The great irony is that Fox & Friends is actually the real fake news.
Inside 1211 Avenue of the Americas, the morning zoo show falls under Fox News’ programming department, distinct from the outlet’s hard-news division. That programming wing also includes the network’s right-wing prime-time shows like Hannity, Tucker Carlson Tonight, and the soon-to-launch Ingraham Angle. As such, Fox & Friends is not held to the journalistic standards of the news division—editorially operating more like a right-wing talk radio show than a cable news program.
The late [Roger] Ailes reportedly saw Fox & Friends as “agenda-setting” in its position at the start of each news day. And according to The New York Times, … Ailes “regularly contributed talking points and phoned in ideas for the show, sometimes when it was on the air.”
In other words, the show has always been a vessel for conservative propaganda.
Fox News, FYI, “broke the story” of Barack Obama attending an Islamic madrasa school while living in Indonesia, which is false, and then there was a famous video in May of 2012, masquerading as news, but which was in fact nothing but a campaign ad for Mitt Romey.

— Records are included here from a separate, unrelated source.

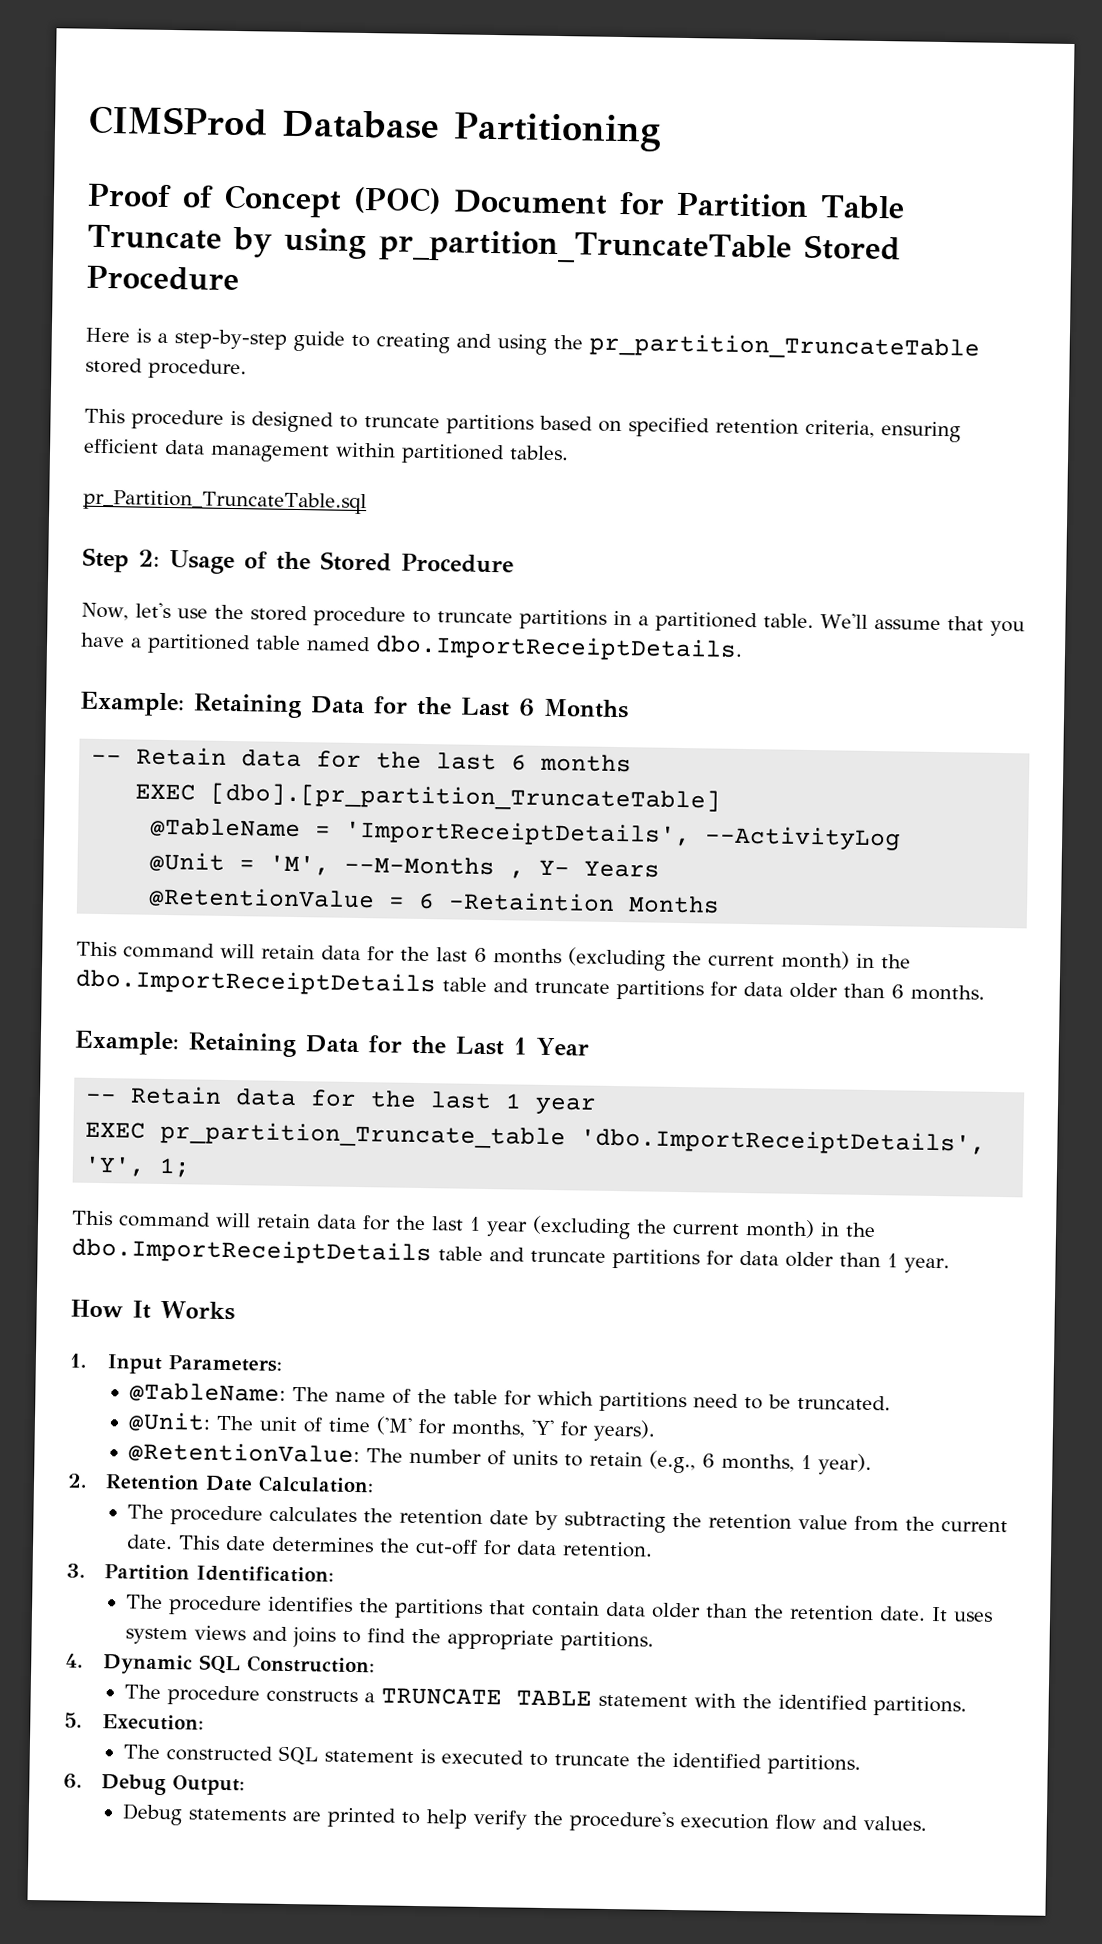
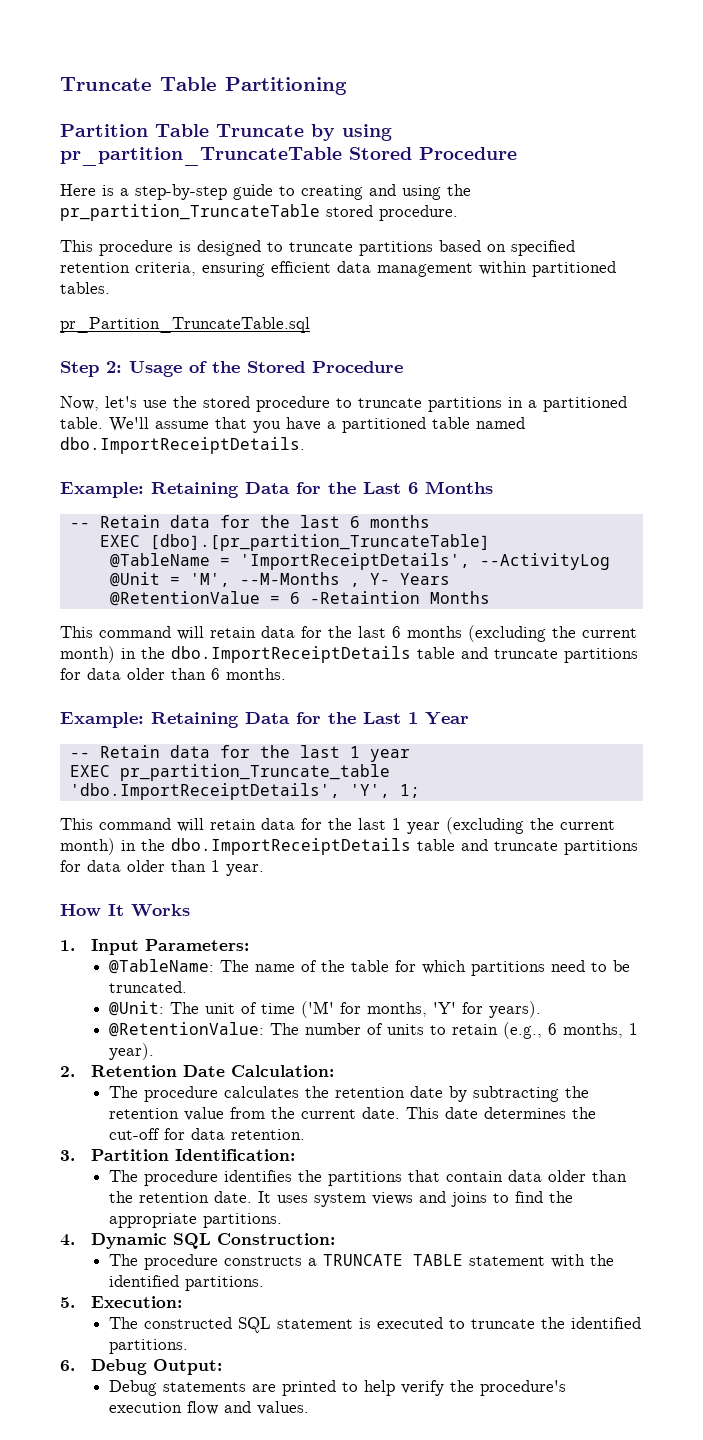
- CIMSProd Database Partitioning
+ Truncate Table Partitioning
- Proof of Concept (POC) Document for Partition Table Truncate by using pr_partition_TruncateTable Stored Procedure
+ Partition Table Truncate by using pr_partition_TruncateTable Stored Procedure

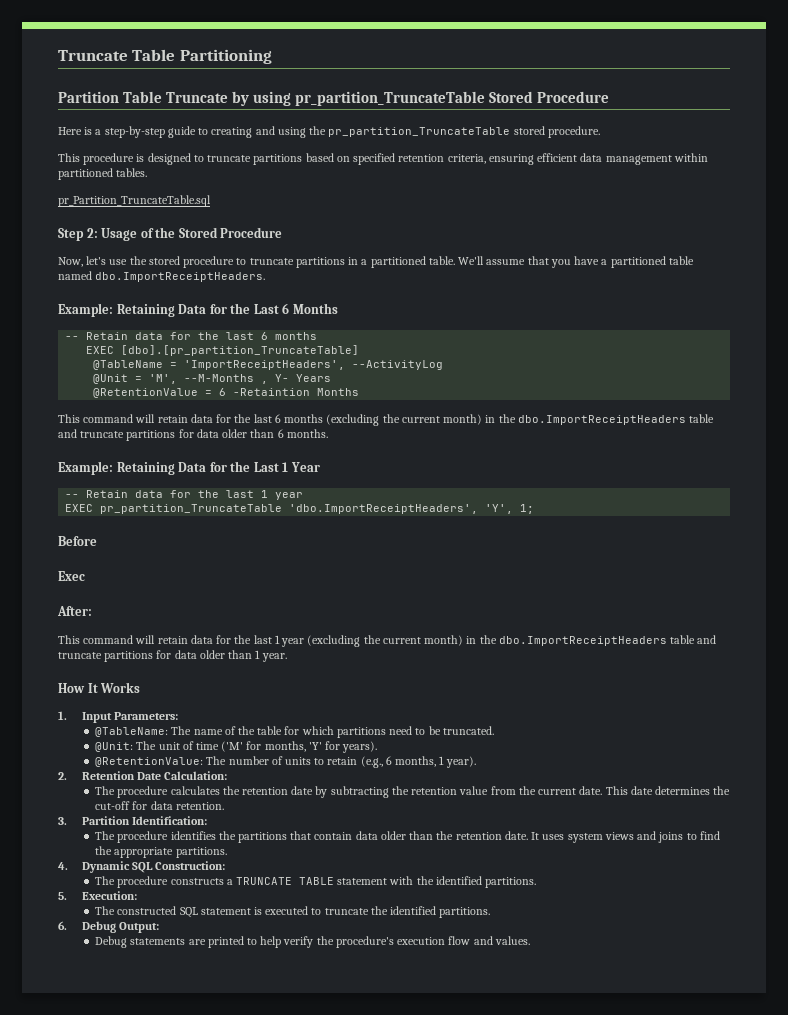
- We'll assume that you have a partitioned table named dbo.ImportReceiptDetails.
+ We'll assume that you have a partitioned table named dbo.ImportReceiptHeaders.
- @TableName = 'ImportReceiptDetails', --ActivityLog
+ @TableName = 'ImportReceiptHeaders', --ActivityLog
- This command will retain data for the last 6 months (excluding the current month) in the dbo.ImportReceiptDetails table and truncate partitions for data older than 6 months.
+ This command will retain data for the last 6 months (excluding the current month) in the dbo.ImportReceiptHeaders table and truncate partitions for data older than 6 months.
- EXEC pr_partition_Truncate_table 'dbo.ImportReceiptDetails', 'Y', 1;
+ EXEC pr_partition_TruncateTable 'dbo.ImportReceiptHeaders', 'Y', 1;
+ Before
+ Exec
+ After:
- This command will retain data for the last 1 year (excluding the current month) in the dbo.ImportReceiptDetails table and truncate partitions for data older than 1 year.
+ This command will retain data for the last 1 year (excluding the current month) in the dbo.ImportReceiptHeaders table and truncate partitions for data older than 1 year.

President Obama’s tenure was depicted as a series of failed promises; and even the conservative site Hot Air acknowledged that Fox was out of line. New York Times, (May 30, 2012):
The video had most of the hallmarks of a campaign attack ad, except that it was produced and paid for by a news network rather than a candidate or a political action committee.

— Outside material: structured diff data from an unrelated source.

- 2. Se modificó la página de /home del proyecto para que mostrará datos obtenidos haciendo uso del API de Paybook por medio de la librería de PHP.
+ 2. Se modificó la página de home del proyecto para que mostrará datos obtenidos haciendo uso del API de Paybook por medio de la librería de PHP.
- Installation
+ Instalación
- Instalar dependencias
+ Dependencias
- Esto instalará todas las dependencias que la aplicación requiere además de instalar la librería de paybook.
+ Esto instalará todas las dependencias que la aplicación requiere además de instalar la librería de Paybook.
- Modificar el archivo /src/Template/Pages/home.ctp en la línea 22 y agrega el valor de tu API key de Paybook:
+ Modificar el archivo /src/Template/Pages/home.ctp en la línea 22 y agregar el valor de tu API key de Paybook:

A blogger on the conservative Web site Hot Air wrote of the video on Wednesday afternoon, “It makes a pretty powerful argument against another four years of Barack Obama, but that shouldn’t be the job of news-reporting organizations, even when we like the message.”
David Zurawik, a television critic for The Baltimore Sun, wrote, “Even I am shocked by how blatantly Fox is throwing off any pretense of being a journalistic entity with videos like this.”
“Fox & Friends” has been described by Fox public relations executives in the past as an entertainment show.
The Times said that Fox News had an “obviously conservative tilt,” and that was the case when Mittens was on the GOP ticket. However, since that time, with the advent of Trump, the Fox News tilt has declined into a kamikazee death dive, journalistically speaking. Here’s what kicked it all off.
Chris White, the segment producer, the man on the left who is profusely thanked at the end of the piece had been in a job negotiation with CNN; but after CNN saw this piece they rescinded their offer.